AOPA President Mark Baker highlighted issues affecting general aviation oversight, regulation, and certification during testimony before the House Transportation and Infrastructure Committee Nov. 18.
Baker, who gave testimony during the hearing, "FAA Reauthorization: Issues in Modernizing and Operating the Nation’s Airspace," told committee members that the general aviation industry is under stress made worse by outdated and cumbersome FAA regulations and procedures.
“The regulatory and certification processes used today may have been needed 30 or 40 years ago, but they simply cannot keep pace with today’s rapid changes and improvements in technology,” Baker told the committee. “Changing these processes in ways that lower costs, reduce bureaucracy and improve safety will help grow general aviation. These should be our collective goals.”
The committee will play a critical role in FAA reauthorization, the process of enacting legislation to authorize funding and set policy priorities for the agency.
During his testimony, Baker cited three specific areas where the general aviation community needs greater support and responsiveness from the FAA—third class medical reform, aircraft certification, and the ADS-B Out mandate.
Baker told committee members that third class medical reform is long overdue, especially given that the requested changes would simply expand an existing FAA standard safely used by sport pilots for more than 10 years. He added that medical reform is a top priority for AOPA members and the association is committed to continuing to work on a legislative solution in the next session of Congress.
In other areas, Baker told the panel, the highly prescriptive and inflexible nature of FAA regulations has prevented safety advances from reaching the GA community.
“While the FAA’s desire to create a ‘gold standard’ for safety is admirable, in practice this approach has had the opposite effect,” Baker said. “Allowing products that offer incremental safety improvements to reach the market more quickly would lower costs, simplify flying, and ultimately improve safety for folks flying today and into the future.”
Baker also told the committee that the FAA’s ADS-B mandate is too expensive and threatens to ground or limit the use of many general aviation aircraft. Noting that more than 81,000 of the 188,000 certified piston-powered aircraft on the FAA registry are worth $40,000 or less, and those aircraft have a weighted average value of $25,800, Baker told the committee that the minimum $5,000 cost to install required ADS-B Out equipment is beyond the reach of many aircraft owners.
Baker emphasized that funding the FAA through excise taxes collected on fuel, rather than a user-fee system, has proven both efficient and effective. He remarked that the FAA’s nearly $16 billion budget gives the agency sufficient resources to make needed changes in the way it oversees general aviation. The challenge facing the FAA, he said, is to use those resources to meet the needs of stakeholders and improve efficiencies.
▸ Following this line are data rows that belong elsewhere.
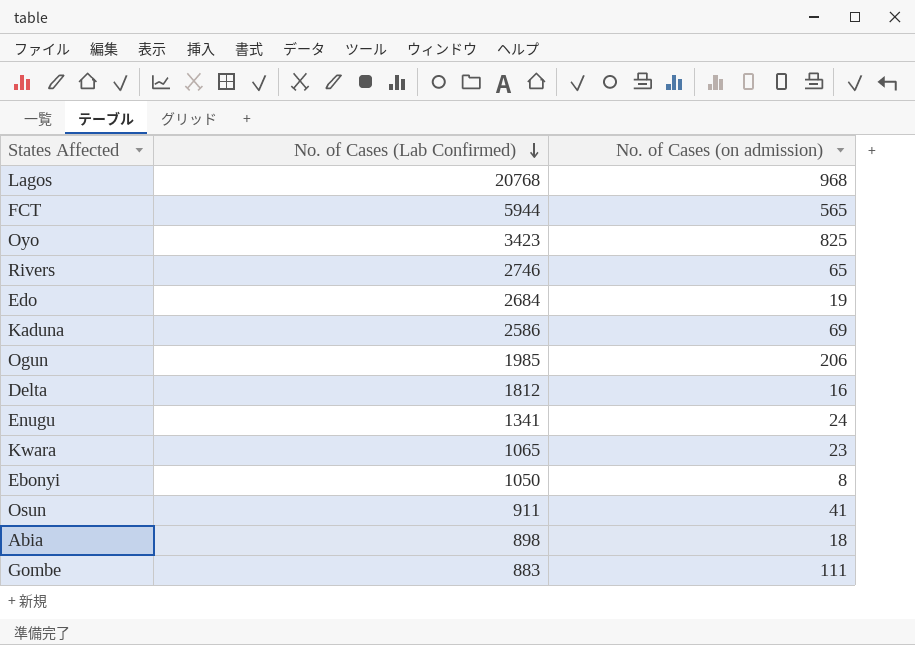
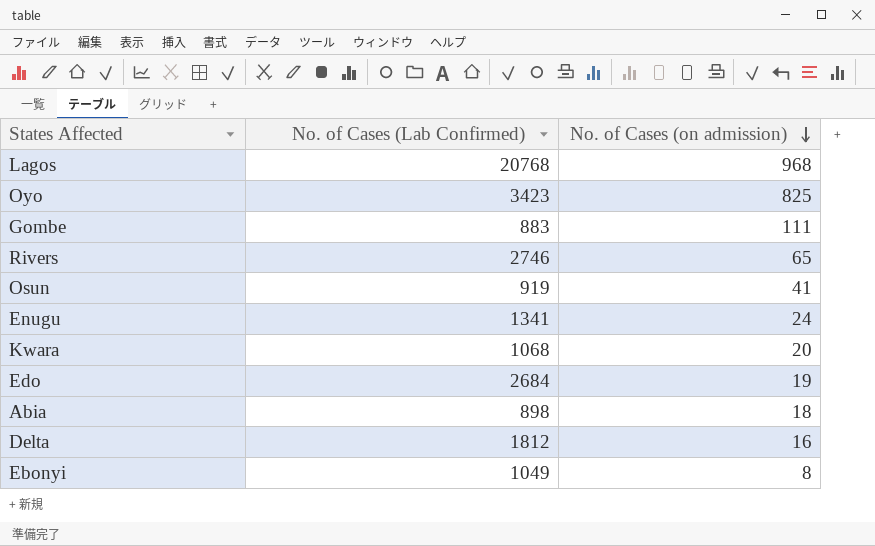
row order: No. of Cases (Lab Confirmed) descending -> No. of Cases (on admission) descending
row FCT: 5944 | 565 -> none
row Kaduna: 2586 | 69 -> none
row Ogun: 1985 | 206 -> none
Osun | No. of Cases (Lab Confirmed): 911 -> 919
Kwara | No. of Cases (Lab Confirmed): 1065 -> 1068
Kwara | No. of Cases (on admission): 23 -> 20
Ebonyi | No. of Cases (Lab Confirmed): 1050 -> 1049

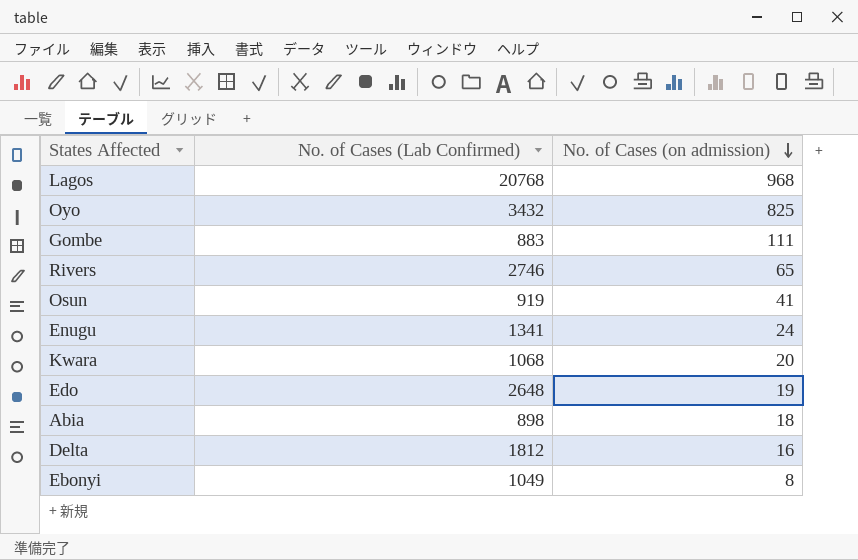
Oyo | No. of Cases (Lab Confirmed): 3423 -> 3432
Edo | No. of Cases (Lab Confirmed): 2684 -> 2648

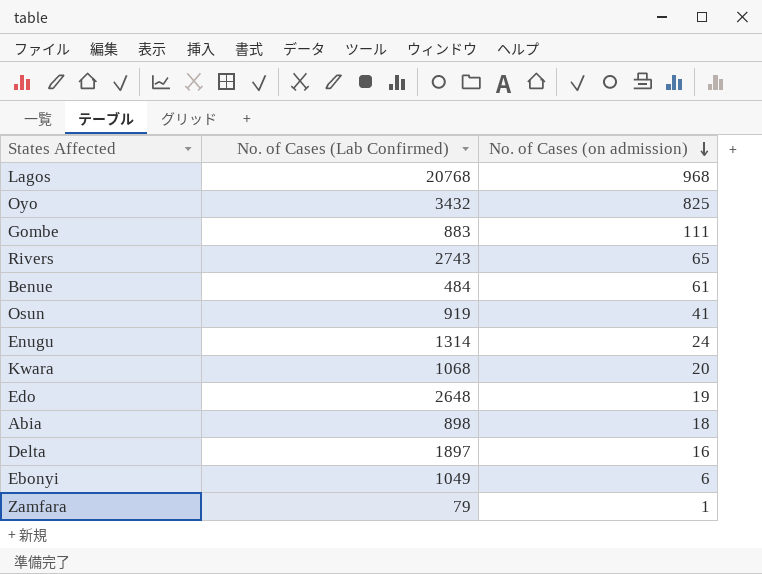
Rivers | No. of Cases (Lab Confirmed): 2746 -> 2743
row Benue: none -> 484 | 61
Enugu | No. of Cases (Lab Confirmed): 1341 -> 1314
Delta | No. of Cases (Lab Confirmed): 1812 -> 1897
Ebonyi | No. of Cases (on admission): 8 -> 6
row Zamfara: none -> 79 | 1

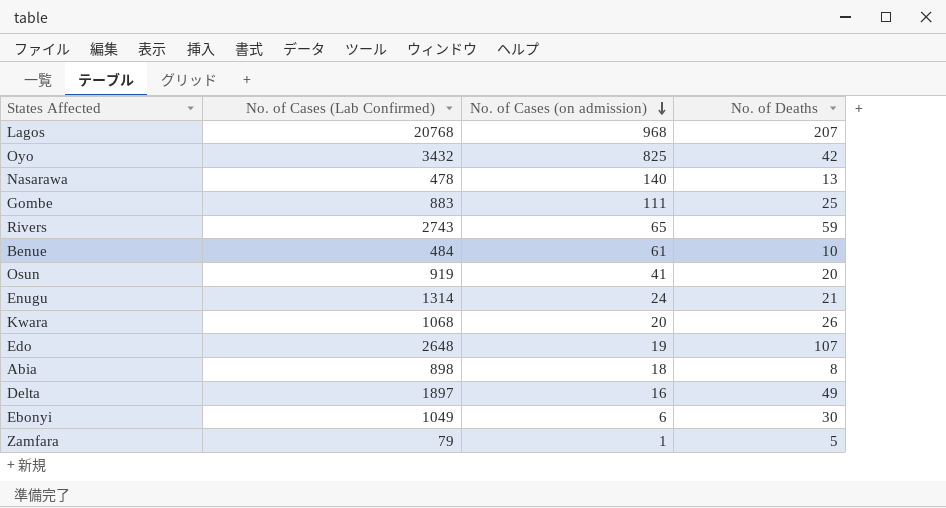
column No. of Deaths | position: none -> 4
row Nasarawa: none -> 478 | 140 | 13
“We need the FAA to embrace a system that can keep up with rapidly changing technology; that is comfortable with timely, economical, and incremental safety improvements; and that will actually work to reduce risk today for hundreds of thousands of GA pilots,” Baker said. “When pilots, industry, and the FAA work together we see positive results for general aviation.”
In addition to Baker, the committee heard from Calvin Scovel, III, inspector general of the Department of Transportation; Nicholas Calio, president and CEO of Airlines for America; Captain Lee Moak, president of the Air Line Pilots Association; the Honorable John Engler, president of the Business Roundtable; and Paul Rinaldi, president of the National Air Traffic Controllers Association.